• Exercise goal: Every line holding the string "quantity" should be copied out of the listing.

• Data to examine:

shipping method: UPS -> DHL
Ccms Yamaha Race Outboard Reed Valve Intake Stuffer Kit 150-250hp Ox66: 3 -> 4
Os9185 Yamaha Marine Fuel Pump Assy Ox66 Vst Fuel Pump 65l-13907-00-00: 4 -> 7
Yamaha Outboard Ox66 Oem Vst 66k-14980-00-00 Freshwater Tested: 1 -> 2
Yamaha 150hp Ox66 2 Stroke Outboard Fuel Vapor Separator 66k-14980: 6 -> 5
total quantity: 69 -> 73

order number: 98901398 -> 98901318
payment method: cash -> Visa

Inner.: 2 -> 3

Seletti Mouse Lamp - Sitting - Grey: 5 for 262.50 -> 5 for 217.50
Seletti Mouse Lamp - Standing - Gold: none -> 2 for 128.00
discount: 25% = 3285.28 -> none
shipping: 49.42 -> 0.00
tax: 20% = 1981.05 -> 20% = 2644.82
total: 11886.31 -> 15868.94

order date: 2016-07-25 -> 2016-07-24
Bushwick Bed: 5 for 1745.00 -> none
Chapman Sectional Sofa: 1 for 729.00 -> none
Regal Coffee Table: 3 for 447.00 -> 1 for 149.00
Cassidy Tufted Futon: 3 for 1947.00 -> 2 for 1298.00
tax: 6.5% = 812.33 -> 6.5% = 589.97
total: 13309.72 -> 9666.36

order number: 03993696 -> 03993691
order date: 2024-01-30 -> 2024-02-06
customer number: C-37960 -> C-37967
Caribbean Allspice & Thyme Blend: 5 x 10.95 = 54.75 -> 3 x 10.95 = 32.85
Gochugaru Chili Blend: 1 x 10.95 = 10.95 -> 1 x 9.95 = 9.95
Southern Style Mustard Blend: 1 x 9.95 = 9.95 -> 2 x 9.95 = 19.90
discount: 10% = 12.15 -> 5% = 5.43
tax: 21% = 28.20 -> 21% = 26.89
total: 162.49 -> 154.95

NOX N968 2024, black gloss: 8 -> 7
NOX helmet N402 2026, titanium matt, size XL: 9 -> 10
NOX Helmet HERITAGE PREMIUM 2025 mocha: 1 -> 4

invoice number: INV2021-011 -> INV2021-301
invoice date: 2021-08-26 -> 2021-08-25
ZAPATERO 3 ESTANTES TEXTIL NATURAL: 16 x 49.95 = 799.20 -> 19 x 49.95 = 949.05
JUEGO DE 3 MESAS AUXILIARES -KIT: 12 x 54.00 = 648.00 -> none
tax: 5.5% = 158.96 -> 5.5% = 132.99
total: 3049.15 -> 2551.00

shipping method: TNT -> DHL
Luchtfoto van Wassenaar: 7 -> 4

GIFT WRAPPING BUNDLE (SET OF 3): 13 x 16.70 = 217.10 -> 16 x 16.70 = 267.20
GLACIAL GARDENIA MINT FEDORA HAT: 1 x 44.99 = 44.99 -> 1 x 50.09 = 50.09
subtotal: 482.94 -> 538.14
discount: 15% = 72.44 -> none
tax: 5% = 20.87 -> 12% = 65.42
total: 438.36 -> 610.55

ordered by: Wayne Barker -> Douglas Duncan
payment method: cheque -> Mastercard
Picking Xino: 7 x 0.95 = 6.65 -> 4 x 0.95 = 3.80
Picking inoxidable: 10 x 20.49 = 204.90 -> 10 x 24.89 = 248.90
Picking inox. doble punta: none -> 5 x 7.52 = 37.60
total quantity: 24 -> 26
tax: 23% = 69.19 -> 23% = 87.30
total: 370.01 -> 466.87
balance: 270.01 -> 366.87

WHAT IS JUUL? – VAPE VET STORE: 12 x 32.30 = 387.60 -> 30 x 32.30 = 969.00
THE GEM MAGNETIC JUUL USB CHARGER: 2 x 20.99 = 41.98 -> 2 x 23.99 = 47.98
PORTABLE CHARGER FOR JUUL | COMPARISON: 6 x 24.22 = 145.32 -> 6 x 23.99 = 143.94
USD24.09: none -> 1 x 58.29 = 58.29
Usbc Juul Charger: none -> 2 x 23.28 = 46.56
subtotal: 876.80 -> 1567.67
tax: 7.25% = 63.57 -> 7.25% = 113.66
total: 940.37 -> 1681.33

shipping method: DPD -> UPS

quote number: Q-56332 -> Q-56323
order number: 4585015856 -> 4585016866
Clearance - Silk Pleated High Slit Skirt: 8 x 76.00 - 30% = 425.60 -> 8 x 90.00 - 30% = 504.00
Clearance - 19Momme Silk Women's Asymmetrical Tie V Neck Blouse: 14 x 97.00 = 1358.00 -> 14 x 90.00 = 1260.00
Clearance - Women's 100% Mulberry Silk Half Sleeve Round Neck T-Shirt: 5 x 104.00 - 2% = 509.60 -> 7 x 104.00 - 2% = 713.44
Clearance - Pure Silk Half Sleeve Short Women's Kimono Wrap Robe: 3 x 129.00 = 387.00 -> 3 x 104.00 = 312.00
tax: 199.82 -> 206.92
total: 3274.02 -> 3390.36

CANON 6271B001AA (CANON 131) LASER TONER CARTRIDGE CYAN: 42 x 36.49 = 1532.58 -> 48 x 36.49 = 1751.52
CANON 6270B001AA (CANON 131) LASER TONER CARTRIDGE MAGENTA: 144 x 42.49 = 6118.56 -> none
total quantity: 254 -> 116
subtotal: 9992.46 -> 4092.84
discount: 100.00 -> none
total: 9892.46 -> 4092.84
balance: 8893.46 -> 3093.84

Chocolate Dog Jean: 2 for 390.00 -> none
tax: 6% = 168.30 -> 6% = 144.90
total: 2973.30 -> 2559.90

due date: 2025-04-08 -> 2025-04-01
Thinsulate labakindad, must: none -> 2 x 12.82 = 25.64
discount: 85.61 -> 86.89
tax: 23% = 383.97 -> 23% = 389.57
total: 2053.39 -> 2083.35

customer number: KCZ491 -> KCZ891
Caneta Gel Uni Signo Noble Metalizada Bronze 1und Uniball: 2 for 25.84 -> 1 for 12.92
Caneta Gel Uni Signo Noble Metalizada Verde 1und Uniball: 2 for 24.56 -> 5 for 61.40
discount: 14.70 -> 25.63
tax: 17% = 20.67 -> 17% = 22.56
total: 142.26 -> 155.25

• Finished task:
total quantity: 69 -> 73
total quantity: 24 -> 26
total quantity: 254 -> 116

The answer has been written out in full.